BEGIN

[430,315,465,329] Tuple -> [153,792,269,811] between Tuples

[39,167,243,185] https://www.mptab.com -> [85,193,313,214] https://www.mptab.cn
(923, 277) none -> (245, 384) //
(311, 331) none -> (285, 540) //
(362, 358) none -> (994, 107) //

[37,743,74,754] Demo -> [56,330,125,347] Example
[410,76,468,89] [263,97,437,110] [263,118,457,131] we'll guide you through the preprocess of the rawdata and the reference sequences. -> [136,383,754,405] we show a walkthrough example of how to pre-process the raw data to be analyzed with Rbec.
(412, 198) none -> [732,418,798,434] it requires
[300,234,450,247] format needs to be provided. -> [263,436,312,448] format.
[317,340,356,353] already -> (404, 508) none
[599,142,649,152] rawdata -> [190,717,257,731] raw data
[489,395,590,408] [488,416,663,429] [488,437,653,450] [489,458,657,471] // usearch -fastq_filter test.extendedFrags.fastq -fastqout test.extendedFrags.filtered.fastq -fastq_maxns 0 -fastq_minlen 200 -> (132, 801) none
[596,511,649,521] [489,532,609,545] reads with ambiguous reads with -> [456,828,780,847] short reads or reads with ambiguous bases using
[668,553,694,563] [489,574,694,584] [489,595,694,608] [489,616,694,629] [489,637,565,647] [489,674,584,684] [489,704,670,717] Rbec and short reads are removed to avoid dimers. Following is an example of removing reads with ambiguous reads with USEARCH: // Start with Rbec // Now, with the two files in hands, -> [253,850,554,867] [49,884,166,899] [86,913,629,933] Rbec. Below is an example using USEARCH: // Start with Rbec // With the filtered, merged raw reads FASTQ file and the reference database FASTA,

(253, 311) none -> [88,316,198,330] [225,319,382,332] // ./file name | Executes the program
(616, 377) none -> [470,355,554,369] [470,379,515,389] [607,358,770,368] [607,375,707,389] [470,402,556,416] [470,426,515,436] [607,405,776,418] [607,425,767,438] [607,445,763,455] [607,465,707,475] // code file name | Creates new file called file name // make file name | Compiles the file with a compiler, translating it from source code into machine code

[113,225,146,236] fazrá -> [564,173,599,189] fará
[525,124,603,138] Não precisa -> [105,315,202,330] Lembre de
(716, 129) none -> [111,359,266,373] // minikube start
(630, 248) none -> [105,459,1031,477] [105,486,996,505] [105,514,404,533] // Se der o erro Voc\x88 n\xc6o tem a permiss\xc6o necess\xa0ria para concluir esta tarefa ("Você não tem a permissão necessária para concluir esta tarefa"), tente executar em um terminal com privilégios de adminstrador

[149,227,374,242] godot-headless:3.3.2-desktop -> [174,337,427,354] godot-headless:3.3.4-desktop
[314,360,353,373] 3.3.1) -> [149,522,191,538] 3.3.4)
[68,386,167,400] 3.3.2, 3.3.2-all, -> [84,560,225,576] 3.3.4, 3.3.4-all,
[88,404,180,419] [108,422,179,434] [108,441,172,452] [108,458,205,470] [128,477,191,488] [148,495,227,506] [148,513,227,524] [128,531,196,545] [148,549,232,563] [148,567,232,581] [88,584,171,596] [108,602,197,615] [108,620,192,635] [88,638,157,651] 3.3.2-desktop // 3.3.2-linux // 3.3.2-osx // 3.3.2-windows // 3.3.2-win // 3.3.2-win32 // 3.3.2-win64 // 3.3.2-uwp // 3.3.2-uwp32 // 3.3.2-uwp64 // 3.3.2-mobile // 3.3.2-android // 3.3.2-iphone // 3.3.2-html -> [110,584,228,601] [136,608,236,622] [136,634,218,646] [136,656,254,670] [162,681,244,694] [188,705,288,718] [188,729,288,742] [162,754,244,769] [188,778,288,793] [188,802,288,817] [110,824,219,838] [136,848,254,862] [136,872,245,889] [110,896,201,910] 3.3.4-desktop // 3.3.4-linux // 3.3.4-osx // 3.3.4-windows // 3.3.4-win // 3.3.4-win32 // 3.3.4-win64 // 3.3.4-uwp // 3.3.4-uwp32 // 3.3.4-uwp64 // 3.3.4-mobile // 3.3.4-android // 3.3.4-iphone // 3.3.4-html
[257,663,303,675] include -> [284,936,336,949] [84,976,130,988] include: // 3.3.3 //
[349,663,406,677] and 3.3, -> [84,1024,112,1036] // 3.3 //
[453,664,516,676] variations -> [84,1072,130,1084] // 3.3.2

END

WHAT IS EXPECTED
So that nothing is lost, restate all the material word for word.

ANSWER TO THE PROBLEM
[430,315,465,329] Tuple -> [153,792,269,811] between Tuples

[39,167,243,185] https://www.mptab.com -> [85,193,313,214] https://www.mptab.cn
(923, 277) none -> (245, 384) //
(311, 331) none -> (285, 540) //
(362, 358) none -> (994, 107) //

[37,743,74,754] Demo -> [56,330,125,347] Example
[410,76,468,89] [263,97,437,110] [263,118,457,131] we'll guide you through the preprocess of the rawdata and the reference sequences. -> [136,383,754,405] we show a walkthrough example of how to pre-process the raw data to be analyzed with Rbec.
(412, 198) none -> [732,418,798,434] it requires
[300,234,450,247] format needs to be provided. -> [263,436,312,448] format.
[317,340,356,353] already -> (404, 508) none
[599,142,649,152] rawdata -> [190,717,257,731] raw data
[489,395,590,408] [488,416,663,429] [488,437,653,450] [489,458,657,471] // usearch -fastq_filter test.extendedFrags.fastq -fastqout test.extendedFrags.filtered.fastq -fastq_maxns 0 -fastq_minlen 200 -> (132, 801) none
[596,511,649,521] [489,532,609,545] reads with ambiguous reads with -> [456,828,780,847] short reads or reads with ambiguous bases using
[668,553,694,563] [489,574,694,584] [489,595,694,608] [489,616,694,629] [489,637,565,647] [489,674,584,684] [489,704,670,717] Rbec and short reads are removed to avoid dimers. Following is an example of removing reads with ambiguous reads with USEARCH: // Start with Rbec // Now, with the two files in hands, -> [253,850,554,867] [49,884,166,899] [86,913,629,933] Rbec. Below is an example using USEARCH: // Start with Rbec // With the filtered, merged raw reads FASTQ file and the reference database FASTA,

(253, 311) none -> [88,316,198,330] [225,319,382,332] // ./file name | Executes the program
(616, 377) none -> [470,355,554,369] [470,379,515,389] [607,358,770,368] [607,375,707,389] [470,402,556,416] [470,426,515,436] [607,405,776,418] [607,425,767,438] [607,445,763,455] [607,465,707,475] // code file name | Creates new file called file name // make file name | Compiles the file with a compiler, translating it from source code into machine code

[113,225,146,236] fazrá -> [564,173,599,189] fará
[525,124,603,138] Não precisa -> [105,315,202,330] Lembre de
(716, 129) none -> [111,359,266,373] // minikube start
(630, 248) none -> [105,459,1031,477] [105,486,996,505] [105,514,404,533] // Se der o erro Voc\x88 n\xc6o tem a permiss\xc6o necess\xa0ria para concluir esta tarefa ("Você não tem a permissão necessária para concluir esta tarefa"), tente executar em um terminal com privilégios de adminstrador

[149,227,374,242] godot-headless:3.3.2-desktop -> [174,337,427,354] godot-headless:3.3.4-desktop
[314,360,353,373] 3.3.1) -> [149,522,191,538] 3.3.4)
[68,386,167,400] 3.3.2, 3.3.2-all, -> [84,560,225,576] 3.3.4, 3.3.4-all,
[88,404,180,419] [108,422,179,434] [108,441,172,452] [108,458,205,470] [128,477,191,488] [148,495,227,506] [148,513,227,524] [128,531,196,545] [148,549,232,563] [148,567,232,581] [88,584,171,596] [108,602,197,615] [108,620,192,635] [88,638,157,651] 3.3.2-desktop // 3.3.2-linux // 3.3.2-osx // 3.3.2-windows // 3.3.2-win // 3.3.2-win32 // 3.3.2-win64 // 3.3.2-uwp // 3.3.2-uwp32 // 3.3.2-uwp64 // 3.3.2-mobile // 3.3.2-android // 3.3.2-iphone // 3.3.2-html -> [110,584,228,601] [136,608,236,622] [136,634,218,646] [136,656,254,670] [162,681,244,694] [188,705,288,718] [188,729,288,742] [162,754,244,769] [188,778,288,793] [188,802,288,817] [110,824,219,838] [136,848,254,862] [136,872,245,889] [110,896,201,910] 3.3.4-desktop // 3.3.4-linux // 3.3.4-osx // 3.3.4-windows // 3.3.4-win // 3.3.4-win32 // 3.3.4-win64 // 3.3.4-uwp // 3.3.4-uwp32 // 3.3.4-uwp64 // 3.3.4-mobile // 3.3.4-android // 3.3.4-iphone // 3.3.4-html
[257,663,303,675] include -> [284,936,336,949] [84,976,130,988] include: // 3.3.3 //
[349,663,406,677] and 3.3, -> [84,1024,112,1036] // 3.3 //
[453,664,516,676] variations -> [84,1072,130,1084] // 3.3.2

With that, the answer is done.